Evidentemente chi (non) linka questi articoli non si rende conto della quantità di falle anche gravi che mensilmente vengono scoperte e fixate, ringraziando l'allarmismo suscitato da certi titoli bait... Basterebbe iscriversi (o anche solo dare un'occhiata) alla mailing list ubuntu-security-announce per farsi un'idea.
https://lists.ubuntu.com/archives/ubunt ... -announce/

Il discorso è sempre lo stesso: se ci si fida del proprio "fornitore" (la distro che si utilizza) basta tenerla aggiornata regolarmente, e non serve preoccuparsi o allarmarsi per qualcosa che in effetti è già stato fixato. Le patch ad alta priorità vengono distribuite quasi istantaneamente, quindi basta un sudo apt update && sudo apt dist-upgrade per stare tranquilli.

[Filoteo]

Tanto rumore per vulnerabilità specifiche quando bug di sicurezza gravi sono all'ordine del giorno, ad esempio nel kernel linux ne vengono scoperti centinaia ogni mese (non risolti poi). Ciononostante, a meno di essere presi di mira personalmente, su Linux si è abbastanza sicuri data la sua irrilevanza sul desktop e quindi lo scarso interesse da parte di hacker malintenzionati.

[Insane69x]

"Ciononostante, a meno di essere presi di mira personalmente, su Linux si è abbastanza sicuri data la sua irrilevanza sul desktop e quindi lo scarso interesse da parte di hacker malintenzionati."
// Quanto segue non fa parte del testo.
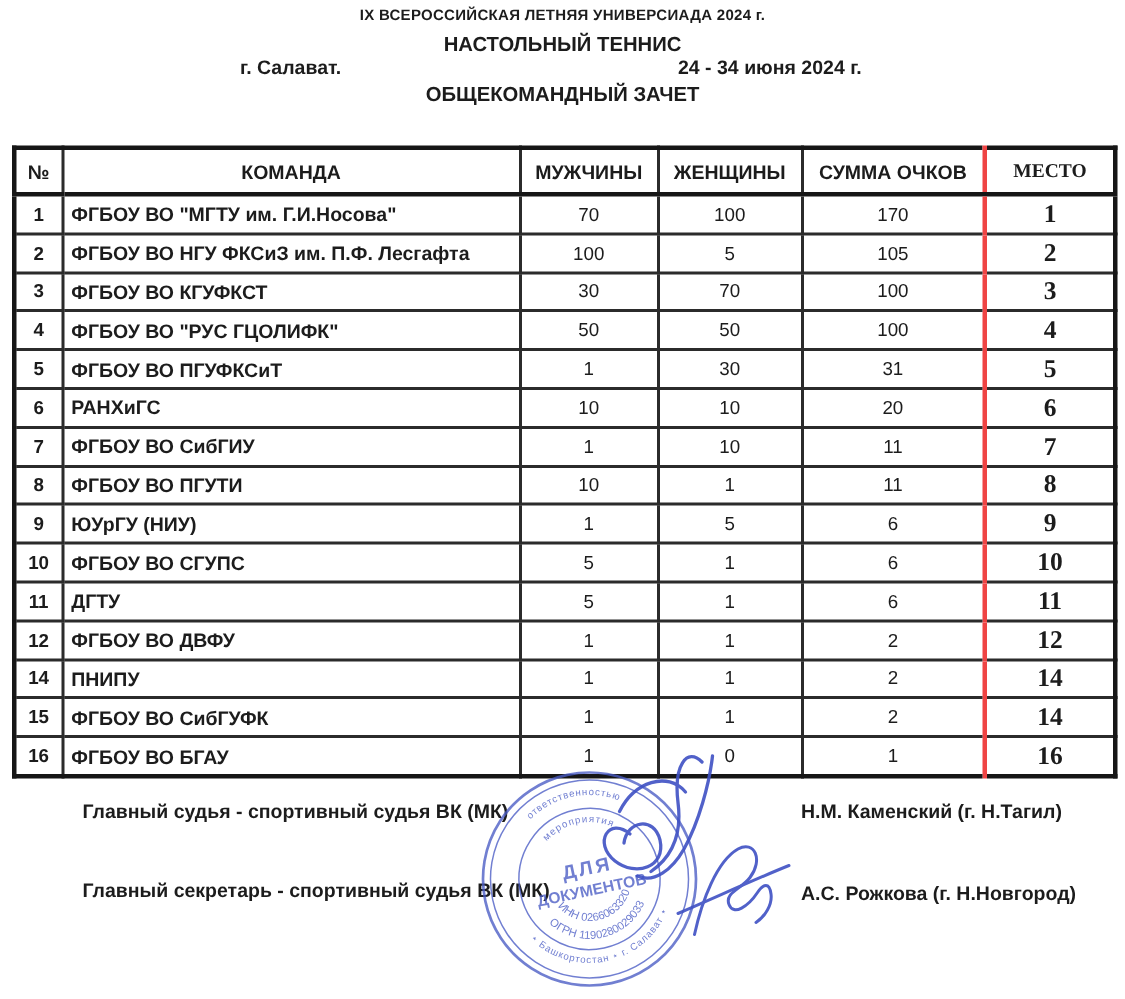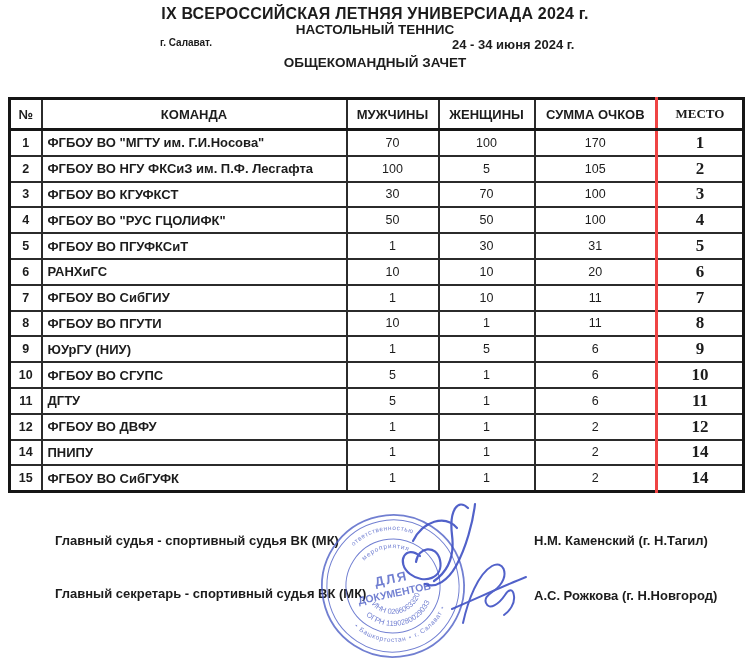"IX ВСЕРОССИЙСКАЯ ЛЕТНЯЯ УНИВЕРСИАДА 2024" .t1 { font-size: 16px -> 10px }
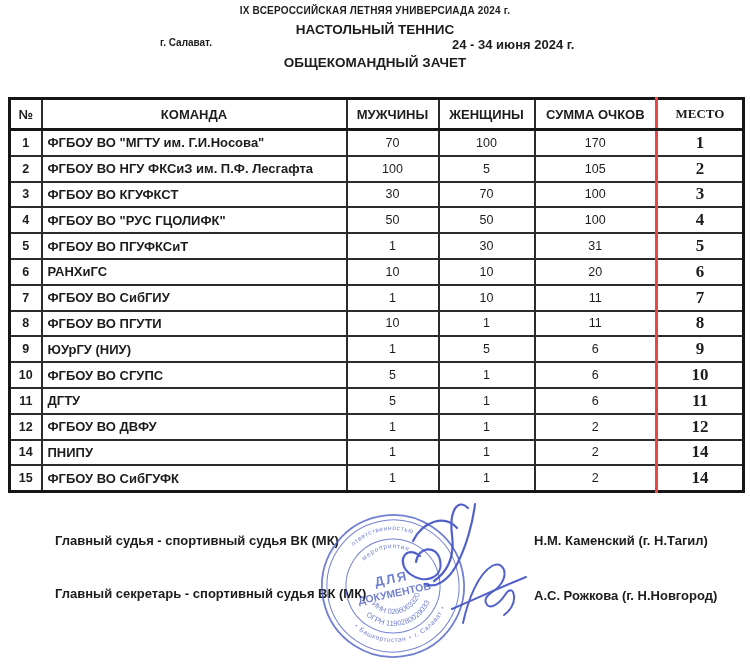"г. Салават." .city { font-size: 10px -> 13px }
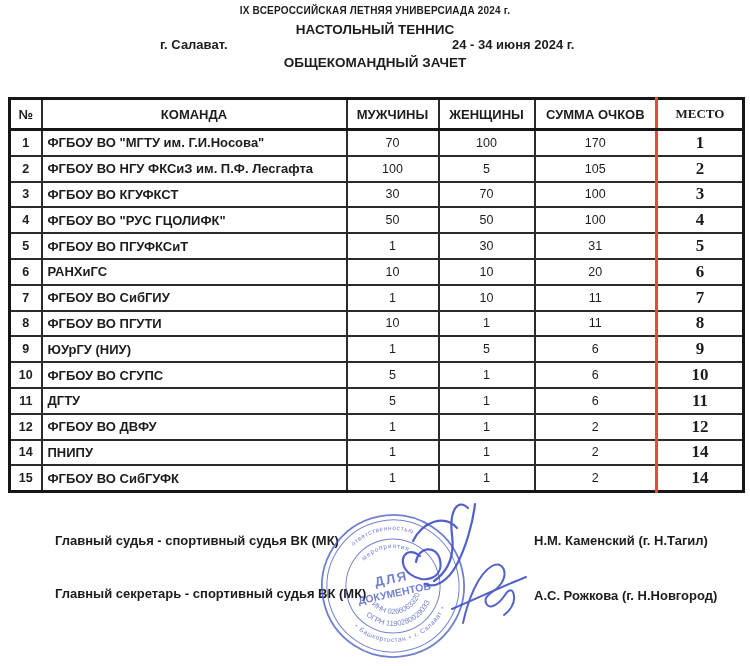"16" tr { html: none -> <tr> <td>16</td> <td>ФГБОУ ВО БГАУ</td> <td>1</td> <td>0</td> <td>1</td> <td>16</td> </tr> }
Chiedo scusa ma sono "vergine" in ambito Linux, ma avrei una domanda in merito alla citazione sopra riportata:
Se è vero che Linux è open source è anche vero che in linea teorica ogni utente potrebbe modificare il kernel, una volta sicuri della "relativa" sicurezza della connessione, che tipo di attacco potrebbe arrivare a segno?